18 distinct cell types across all zones top-5

Step 6B.4 Zones in the slide (Tangram)

for i, zn in enumerate(tz_tan.factor_names):
    adata_sp_tangram.obs[zn] = adata_sp_tangram.obsm['X_tissue_zones_tangram'][:, i]

totals_t = tz_tan.spot_activations.sum(axis=0).sort_values(ascending=False)
top_zones_t = totals_t.head(6).index.tolist()
print('Top zones by total activation:', top_zones_t)

sc.pl.spatial(
    adata_sp_tangram,
    color=top_zones_t, ncols=3, size=1.3, img_key='hires',
    cmap='magma', show=False,
)
plt.suptitle('Tangram — top-6 tissue zones', y=1.02)
plt.show()

Top zones by total activation: ['tz_1', 'tz_4', 'tz_3', 'tz_2', 'tz_5', 'tz_6']

Step 6.5 Reusable helper

The full pipeline for either backend is two calls:

decov_obj.deconvolution(method='cell2location')   # or method='Tangram'
tz = ov.space.nmf_tissue_zones(
    decov_obj.adata_sp,
    obsm_key='q05_cell_abundance_w_sf',             # or 'tangram_ct_pred'
    n_factors=10,
)

The full Bayesian equivalent (from the Cell2location paper) is at ov.external.space.cell2location.run_colocation — pyro-backed, ~10 min per slide.

Extensions and Further Reading

• cell2location official tutorials and docs: https://cell2location.readthedocs.io/en/latest/notebooks/cell2location_tutorial.html

• Tangram paper and documentation: consult official resources for advanced parameters and updates.
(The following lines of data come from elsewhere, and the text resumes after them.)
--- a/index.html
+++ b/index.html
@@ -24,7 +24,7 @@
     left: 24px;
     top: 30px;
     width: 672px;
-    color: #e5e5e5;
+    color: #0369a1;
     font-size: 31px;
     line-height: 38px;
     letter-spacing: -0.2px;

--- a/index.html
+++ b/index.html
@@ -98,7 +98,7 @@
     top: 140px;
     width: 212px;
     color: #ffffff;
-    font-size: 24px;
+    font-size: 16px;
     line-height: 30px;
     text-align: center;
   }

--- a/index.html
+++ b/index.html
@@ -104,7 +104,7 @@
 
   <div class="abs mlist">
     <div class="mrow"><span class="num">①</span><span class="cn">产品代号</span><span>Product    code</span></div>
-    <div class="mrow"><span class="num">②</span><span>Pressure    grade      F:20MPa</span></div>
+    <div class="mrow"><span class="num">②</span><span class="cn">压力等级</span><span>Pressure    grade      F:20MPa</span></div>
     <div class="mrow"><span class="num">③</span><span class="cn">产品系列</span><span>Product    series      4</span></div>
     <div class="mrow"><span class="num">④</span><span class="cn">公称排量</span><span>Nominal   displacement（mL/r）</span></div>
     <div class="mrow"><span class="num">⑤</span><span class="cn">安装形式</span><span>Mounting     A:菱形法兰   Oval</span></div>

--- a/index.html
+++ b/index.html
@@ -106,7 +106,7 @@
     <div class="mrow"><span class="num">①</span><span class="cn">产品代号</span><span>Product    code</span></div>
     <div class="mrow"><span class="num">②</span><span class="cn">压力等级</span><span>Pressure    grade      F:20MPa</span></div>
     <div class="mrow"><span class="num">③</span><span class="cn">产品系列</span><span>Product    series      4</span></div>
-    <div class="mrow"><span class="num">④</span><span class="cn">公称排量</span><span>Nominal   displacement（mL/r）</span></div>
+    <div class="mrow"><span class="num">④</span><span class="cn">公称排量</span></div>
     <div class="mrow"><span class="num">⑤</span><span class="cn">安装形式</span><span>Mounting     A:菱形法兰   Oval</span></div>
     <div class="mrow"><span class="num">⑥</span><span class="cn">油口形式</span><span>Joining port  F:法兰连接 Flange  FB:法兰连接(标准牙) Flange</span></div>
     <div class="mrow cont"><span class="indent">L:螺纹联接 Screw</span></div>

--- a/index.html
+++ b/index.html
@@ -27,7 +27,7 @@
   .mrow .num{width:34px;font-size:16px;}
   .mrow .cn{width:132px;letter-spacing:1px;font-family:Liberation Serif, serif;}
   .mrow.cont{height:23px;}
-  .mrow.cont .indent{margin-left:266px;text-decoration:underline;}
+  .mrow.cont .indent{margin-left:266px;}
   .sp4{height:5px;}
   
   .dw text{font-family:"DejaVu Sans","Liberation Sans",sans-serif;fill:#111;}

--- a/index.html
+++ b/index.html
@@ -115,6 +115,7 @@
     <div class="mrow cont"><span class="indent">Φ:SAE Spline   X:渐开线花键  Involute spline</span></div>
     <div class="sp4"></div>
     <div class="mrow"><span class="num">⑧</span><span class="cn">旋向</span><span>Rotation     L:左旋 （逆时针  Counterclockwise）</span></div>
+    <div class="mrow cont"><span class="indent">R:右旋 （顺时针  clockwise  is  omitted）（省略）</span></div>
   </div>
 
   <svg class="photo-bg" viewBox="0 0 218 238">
• Reproducibility tip: record omicverse and dependency versions in your project for consistent results across the team.

from omicverse.external.space.cell2location.models import Cell2location, RegressionModel
from omicverse.external.space.cell2location.plt import plot_spatial
from omicverse.external.space.cell2location.utils import select_slide
from omicverse.external.space.cell2location.utils.filtering import filter_genes

Citations and Acknowledgements

Please cite:

• OmicVerse toolkit (this notebook’s implementation)

• Tangram: original publication and software

• cell2location: original publication and software

• The datasets used (scRNA-seq reference and spatial transcriptomics)
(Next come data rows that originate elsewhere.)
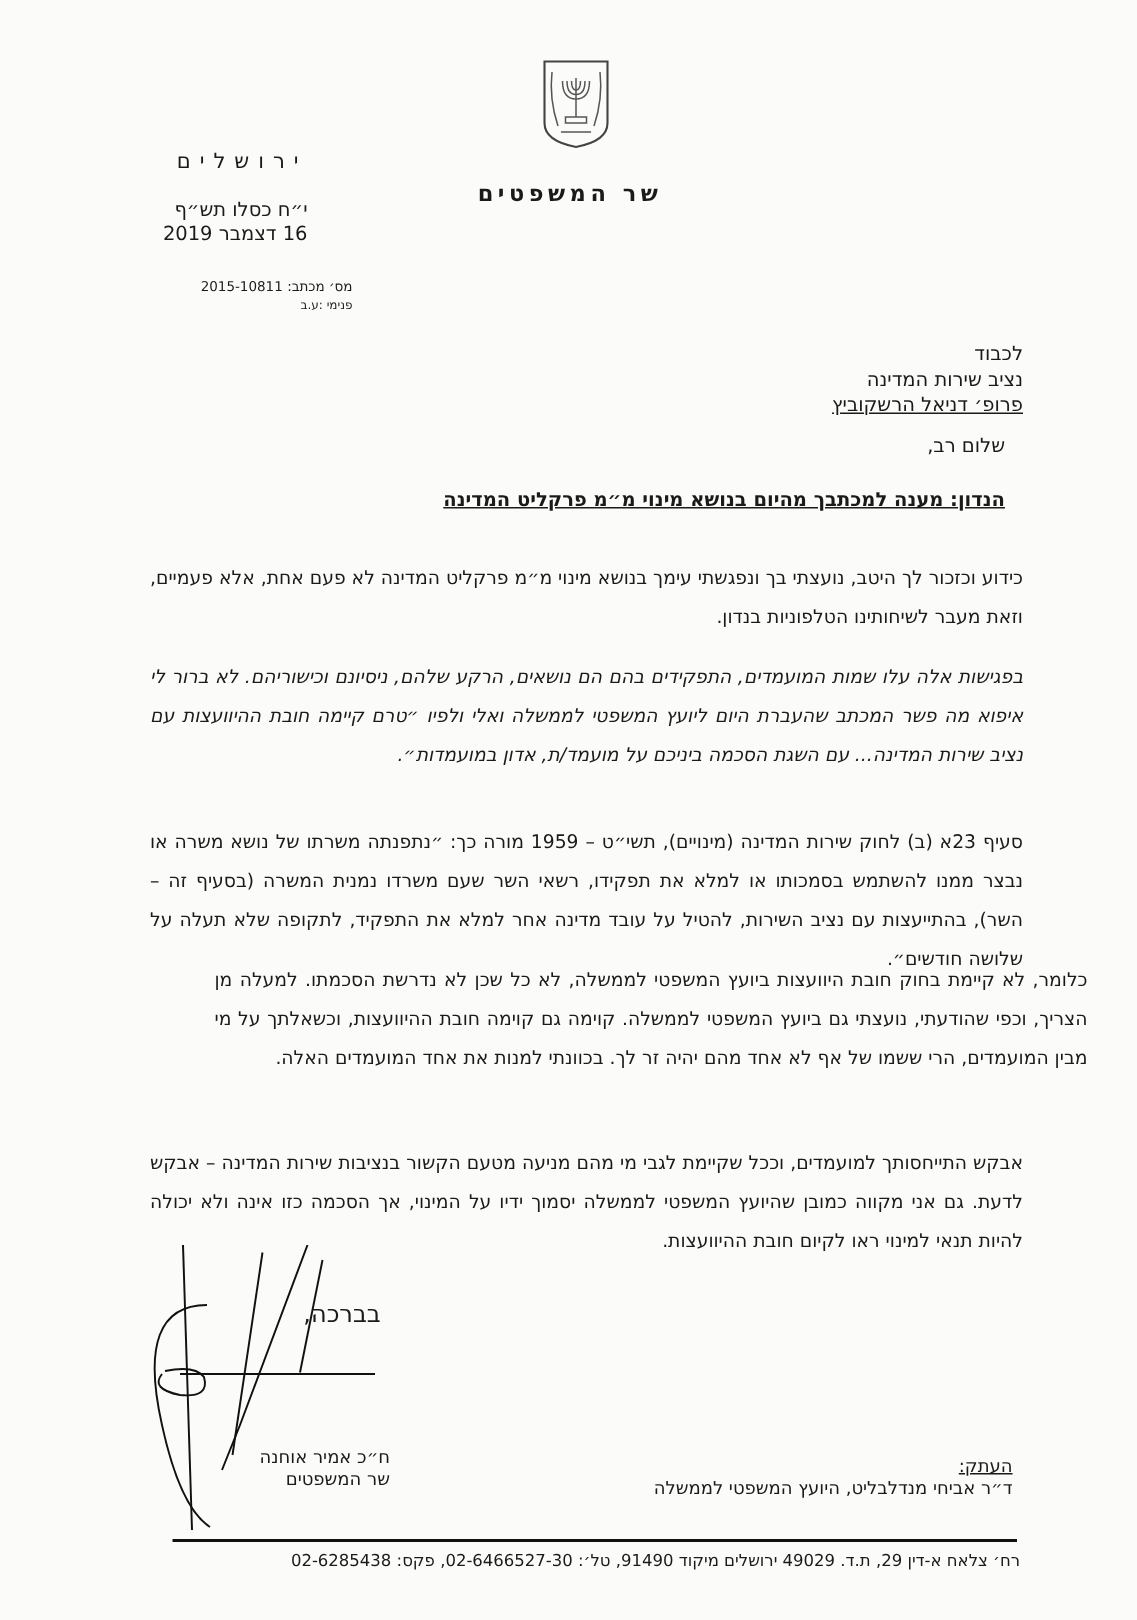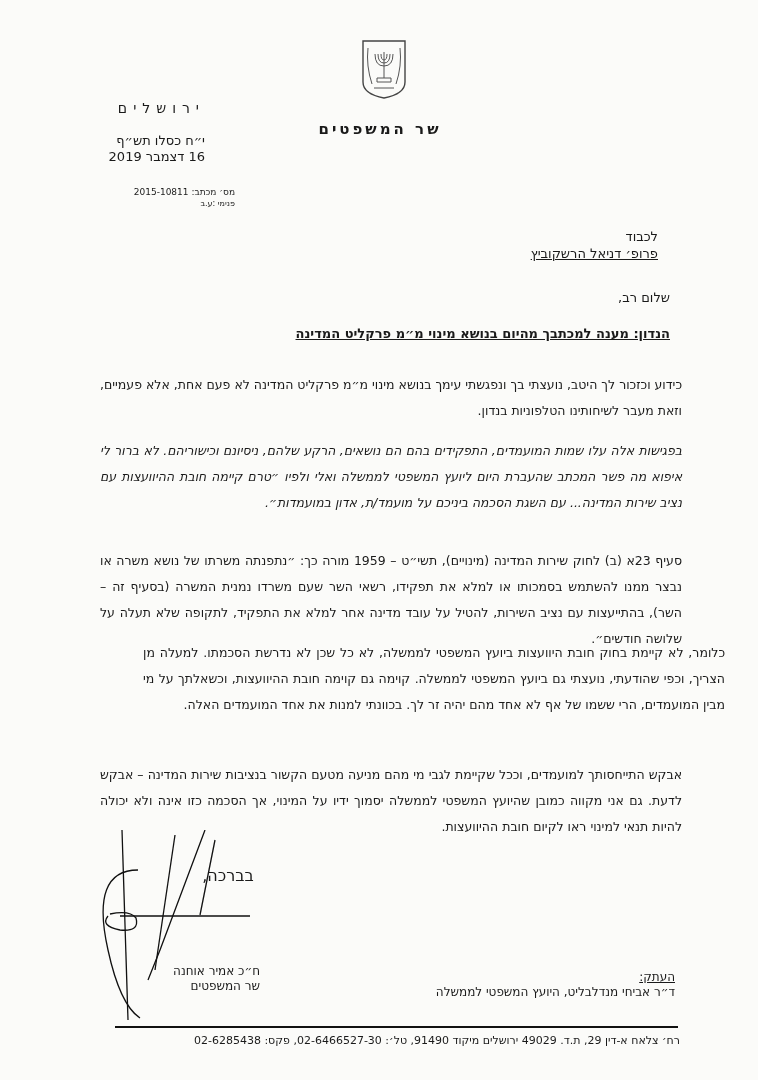--- a/index.html
+++ b/index.html
@@ -16,7 +16,7 @@
   .gregdate { left: 95px; top: 149px; width: 110px; font-size: 13px; }
   .refline { left: 95px; top: 187px; width: 140px; font-size: 9px; }
   .refline2 { left: 95px; top: 199px; width: 140px; font-size: 8px; }
-  .addr { left: 368px; top: 228px; width: 290px; font-size: 13px; line-height: 17px; }
+  .addr { left: 392px; top: 228px; width: 290px; font-size: 13px; line-height: 17px; }
   .addr .u { text-decoration: underline; }
   .greet { left: 380px; top: 290px; width: 290px; font-size: 13px; }
   .subject { left: 150px; top: 326px; width: 520px; font-size: 13px; font-weight: bold; text-decoration: underline; }

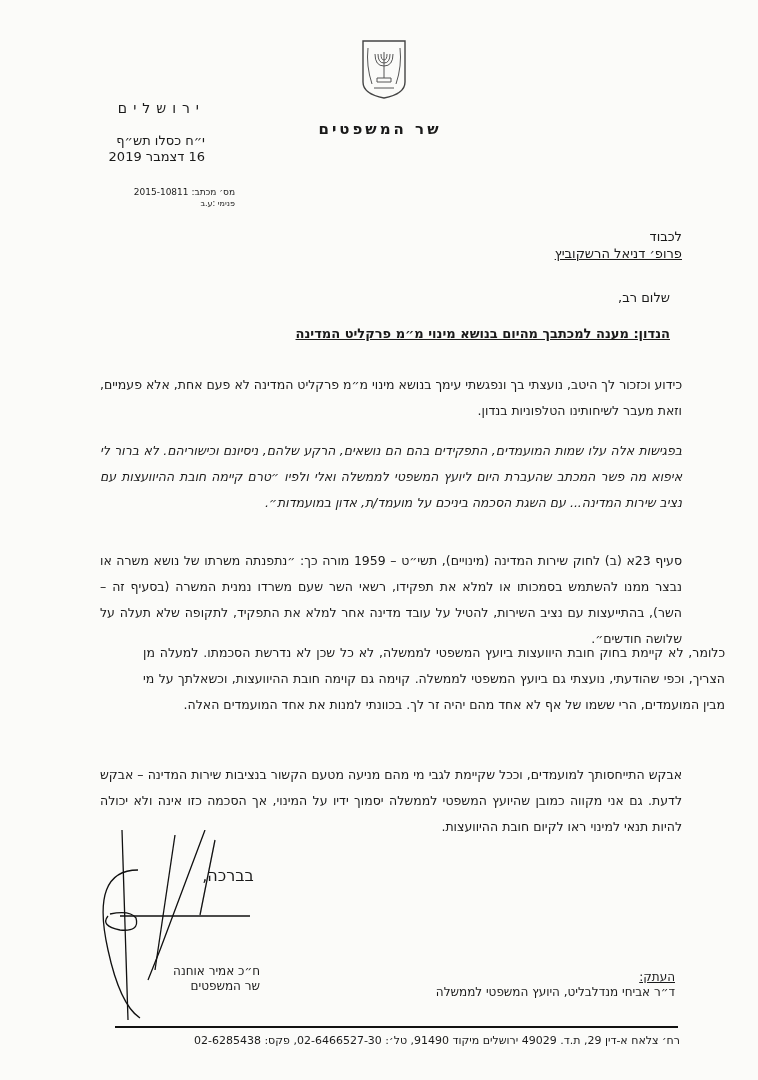--- a/index.html
+++ b/index.html
@@ -66,6 +66,7 @@
 
 <div class="abs addr rtl">
   <div>לכבוד</div>
+  <div>נציב שירות המדינה</div>
   <div class="u">פרופ׳ דניאל הרשקוביץ</div>
 </div>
We thank the original tool authors and dataset providers for making their resources available to the community.

import tangram as tg

Troubleshooting

• Gene ID mismatch:

  • Symptom: many NaNs or empty outputs; very few overlapping genes.

  • Fix: harmonize gene IDs between scRNA-seq and spatial data (ENSEMBL/symbols), drop non-overlapping genes and log counts.

• Reference coverage insufficient:

  • Symptom: expected cell types missing in known tissue regions.

  • Fix: augment the scRNA-seq reference with tissue/age/pathology-matched data; integrate multiple sources and correct batch effects.

• Hyperparameters:

  • Tangram: pay attention to regularization and gene selection; small grid search can help.

  • cell2location: prefer GPU; adjust training epochs/priors to dataset size; monitor convergence diagnostics.

• Reproducibility:

  • Fix random seeds and package versions; save models and key intermediate artifacts; record environment details at the top of the notebook.